Ele é capaz de dizer que irá seguir Jesus por onde Ele for: “Então, Jesus lhes
disse: Esta noite, todos vós vos escandalizareis comigo; porque está escrito:
Ferirei o pastor, e as ovelhas do rebanho ficarão dispersas. Mas, depois da minha ressurreição, irei adiante de
vós para a Galiléia. Disse-lhe Pedro:
Ainda que venhas a ser um tropeço para todos, nunca o serás para mim. Replicou-lhe Jesus: Em verdade te digo que, nesta
mesma noite, antes que o galo cante, tu me negarás três vezes. Disse-lhe Pedro: Ainda que me seja necessário morrer
contigo, de nenhum modo te negarei. E todos os discípulos disseram o mesmo (Mt 26. 31 -35).
Mas,
cuidado Pedro! Existe um galo em sua vida! “Antes que o galo cante”. Pedro agora recebe um cronômetro. O tempo
estava contra ele. Antes que o galo cantasse, ele iria negar a Cristo três vezes.

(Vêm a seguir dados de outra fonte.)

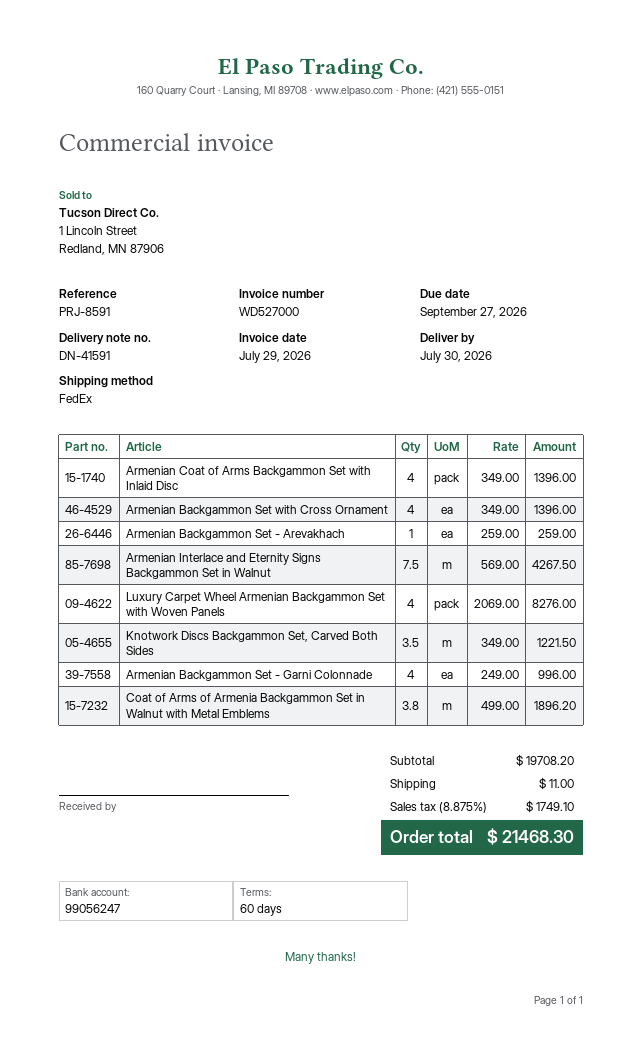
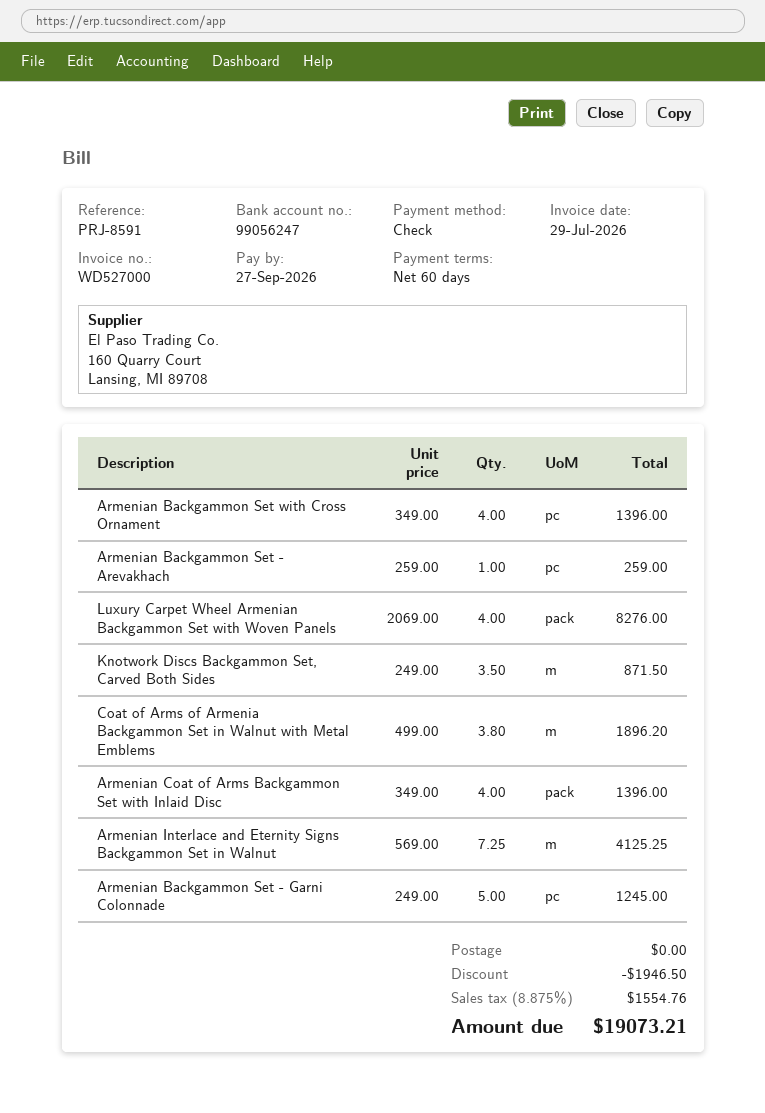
Armenian Interlace and Eternity Signs Backgammon Set in Walnut: 7.5 x 569.00 = 4267.50 -> 7.25 x 569.00 = 4125.25
Knotwork Discs Backgammon Set, Carved Both Sides: 3.5 x 349.00 = 1221.50 -> 3.5 x 249.00 = 871.50
Armenian Backgammon Set - Garni Colonnade: 4 x 249.00 = 996.00 -> 5 x 249.00 = 1245.00
discount: none -> 1946.50
shipping: 11.00 -> 0.00
tax: 8.875% = 1749.10 -> 8.875% = 1554.76
total: 21468.30 -> 19073.21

Note que todos os discípulos disseram o mesmo que Pedro: iriam com Jesus até a
morte. Mas era Pedro que seria provado: “Ora, estava Pedro assentado fora no pátio; e,
aproximando-se uma criada, lhe disse: Também tu estavas com Jesus, o galileu. Ele, porém, o negou diante de todos, dizendo: Não sei
o que dizes. E, saindo para o alpendre, foi ele visto por
outra criada, a qual disse aos que ali estavam: Este também estava com Jesus, o
Nazareno. E ele negou outra
vez, com juramento: Não conheço tal homem.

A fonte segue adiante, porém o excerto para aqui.